= Exercise prompt =
For each record below, retype the text exactly and omit any image.

= Data supplied =
--- START ---
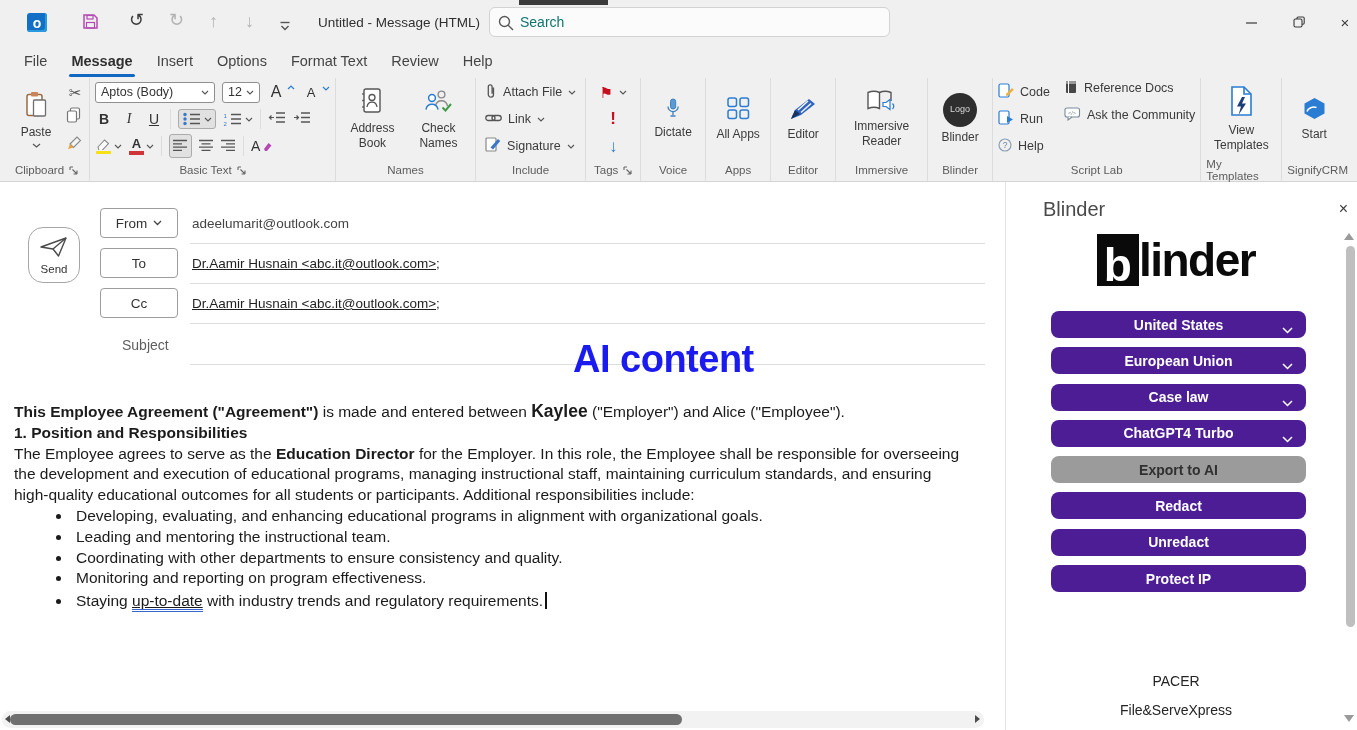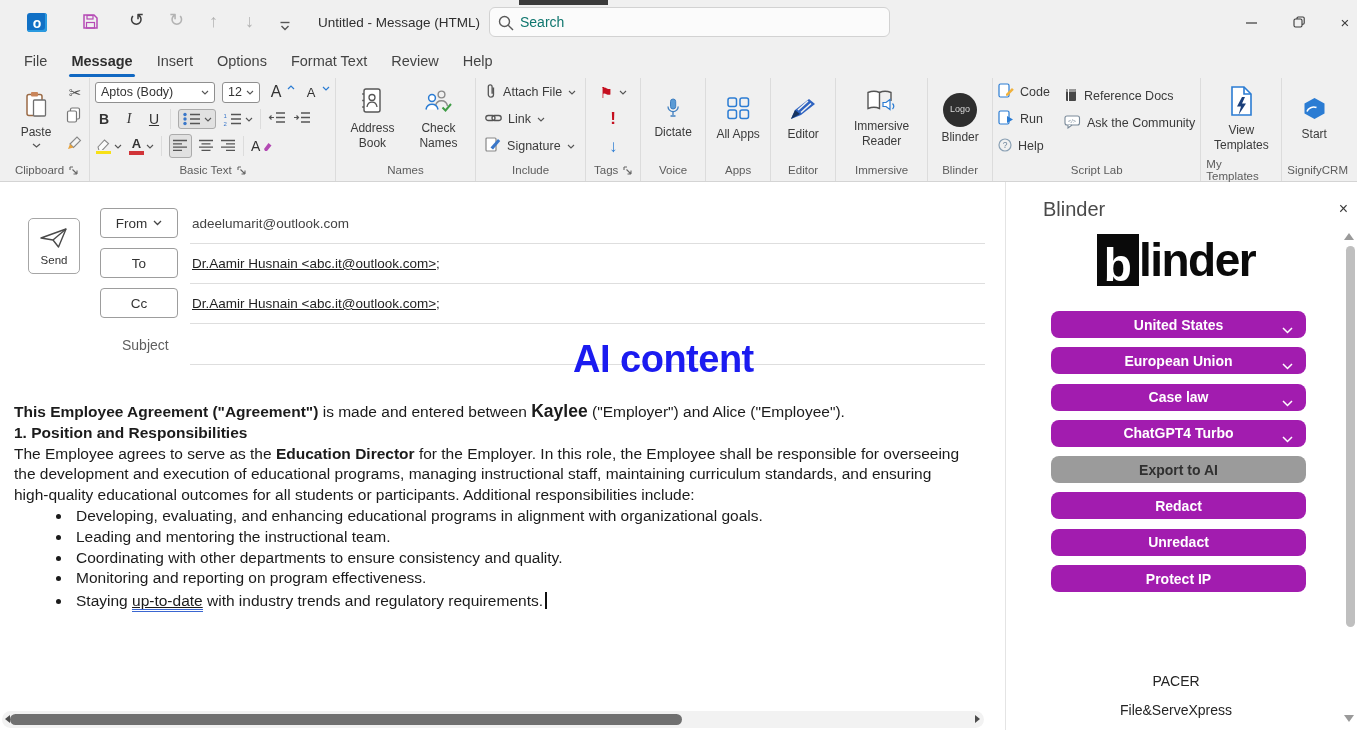--- a/index.html
+++ b/index.html
@@ -461,7 +461,7 @@
     </div>
 
     <div class="grp">
-      <div class="grp-content" style="gap:14px;align-items:center;">
+      <div class="grp-content" style="gap:14px;align-items:flex-end;">
         <div class="smallcol" style="height:82px;">
           <div class="smallbtn">
             <span><svg width="16" height="15">

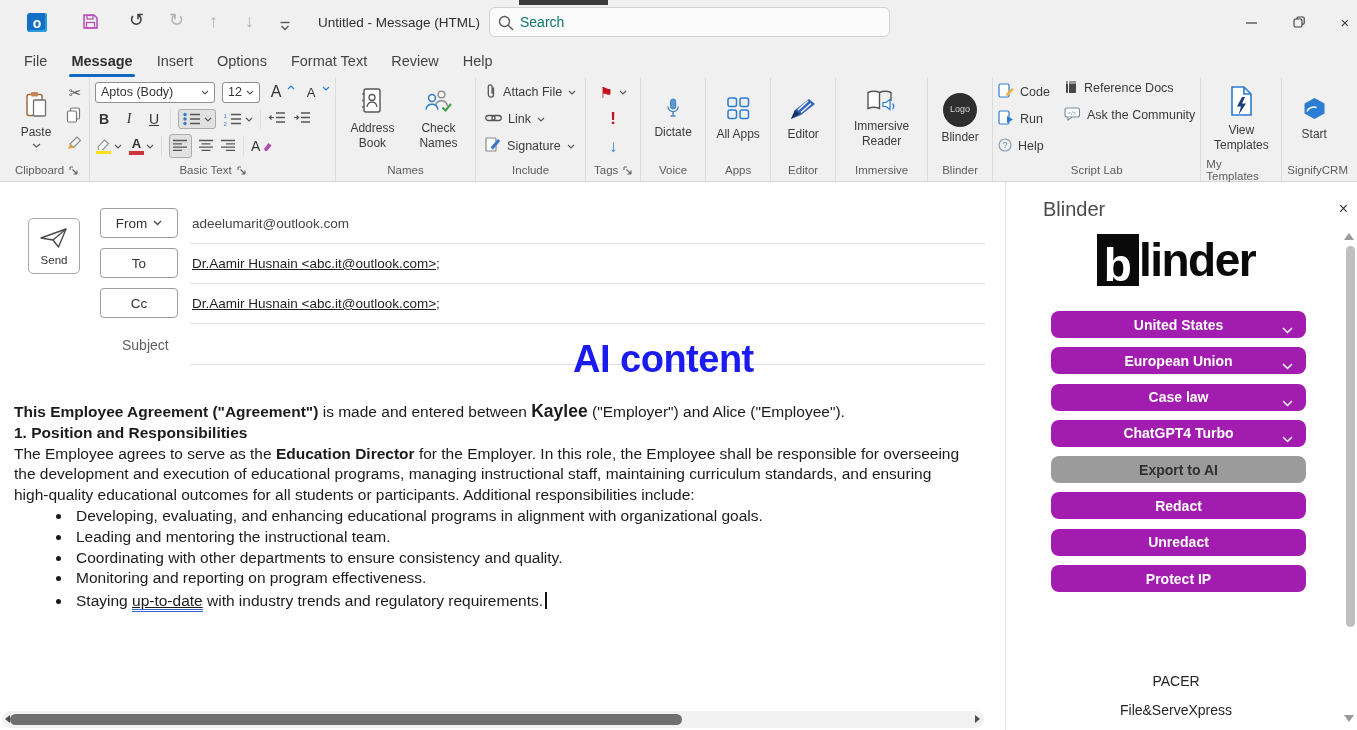--- a/index.html
+++ b/index.html
@@ -46,7 +46,7 @@
 
   
   .compose{left:0;top:182px;width:1005px;height:548px;background:#fff;}
-  .sendbtn{left:28px;top:36px;width:50px;height:54px;border:1px solid #a6a6a6;border-radius:5px;display:flex;flex-direction:column;align-items:center;justify-content:center;gap:3px;background:#fff;font-size:11.5px;color:#333;}
+  .sendbtn{left:28px;top:45px;width:50px;height:54px;border:1px solid #a6a6a6;border-radius:15px;display:flex;flex-direction:column;align-items:center;justify-content:center;gap:3px;background:#fff;font-size:11.5px;color:#333;}
   .fieldpill{width:78px;height:30px;border:1px solid #9d9d9d;border-radius:4px;background:#fff;display:flex;align-items:center;justify-content:center;gap:6px;font-size:13.5px;color:#333;box-sizing:border-box;}
   .fval{font-size:13.5px;color:#444;}
   .flink{font-size:13.5px;color:#1f1f1f;text-decoration:underline;}

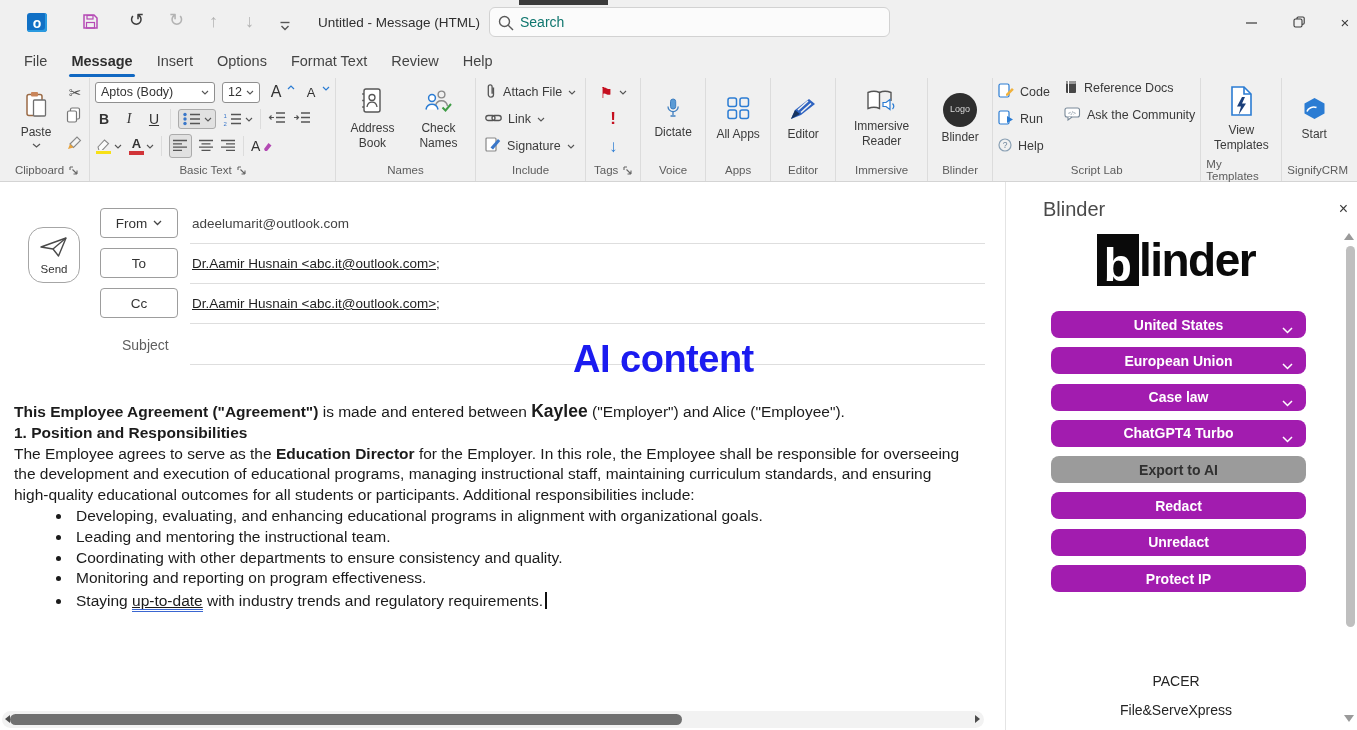--- a/index.html
+++ b/index.html
@@ -76,7 +76,7 @@
   .blogo .bsq{width:42px;height:52px;background:#0a0a0a;color:#fff;font-weight:800;font-size:46px;display:flex;align-items:flex-end;justify-content:center;line-height:0.92;}
   .blogo .brest{font-weight:800;font-size:46px;color:#0a0a0a;letter-spacing:-1.5px;line-height:1;}
   .pillstack{left:45px;top:129px;width:255px;display:flex;flex-direction:column;gap:9.3px;}
-  .pill{height:27px;border-radius:8px;background:#a21caf;color:#fff;font-size:14px;font-weight:600;display:flex;align-items:center;justify-content:center;position:relative;}
+  .pill{height:27px;border-radius:8px;background:#4c1d95;color:#fff;font-size:14px;font-weight:600;display:flex;align-items:center;justify-content:center;position:relative;}
   .pill .chev{position:absolute;right:13px;top:10px;}
   .pill.export{background:#9b9b9b;color:#303030;}
   .pill.action{font-weight:700;}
--- END ---
= Task solution =
--- a/index.html
+++ b/index.html
@@ -461,7 +461,7 @@
     </div>
 
     <div class="grp">
-      <div class="grp-content" style="gap:14px;align-items:center;">
+      <div class="grp-content" style="gap:14px;align-items:flex-end;">
         <div class="smallcol" style="height:82px;">
           <div class="smallbtn">
             <span><svg width="16" height="15">

--- a/index.html
+++ b/index.html
@@ -46,7 +46,7 @@
 
   
   .compose{left:0;top:182px;width:1005px;height:548px;background:#fff;}
-  .sendbtn{left:28px;top:36px;width:50px;height:54px;border:1px solid #a6a6a6;border-radius:5px;display:flex;flex-direction:column;align-items:center;justify-content:center;gap:3px;background:#fff;font-size:11.5px;color:#333;}
+  .sendbtn{left:28px;top:45px;width:50px;height:54px;border:1px solid #a6a6a6;border-radius:15px;display:flex;flex-direction:column;align-items:center;justify-content:center;gap:3px;background:#fff;font-size:11.5px;color:#333;}
   .fieldpill{width:78px;height:30px;border:1px solid #9d9d9d;border-radius:4px;background:#fff;display:flex;align-items:center;justify-content:center;gap:6px;font-size:13.5px;color:#333;box-sizing:border-box;}
   .fval{font-size:13.5px;color:#444;}
   .flink{font-size:13.5px;color:#1f1f1f;text-decoration:underline;}

--- a/index.html
+++ b/index.html
@@ -76,7 +76,7 @@
   .blogo .bsq{width:42px;height:52px;background:#0a0a0a;color:#fff;font-weight:800;font-size:46px;display:flex;align-items:flex-end;justify-content:center;line-height:0.92;}
   .blogo .brest{font-weight:800;font-size:46px;color:#0a0a0a;letter-spacing:-1.5px;line-height:1;}
   .pillstack{left:45px;top:129px;width:255px;display:flex;flex-direction:column;gap:9.3px;}
-  .pill{height:27px;border-radius:8px;background:#a21caf;color:#fff;font-size:14px;font-weight:600;display:flex;align-items:center;justify-content:center;position:relative;}
+  .pill{height:27px;border-radius:8px;background:#4c1d95;color:#fff;font-size:14px;font-weight:600;display:flex;align-items:center;justify-content:center;position:relative;}
   .pill .chev{position:absolute;right:13px;top:10px;}
   .pill.export{background:#9b9b9b;color:#303030;}
   .pill.action{font-weight:700;}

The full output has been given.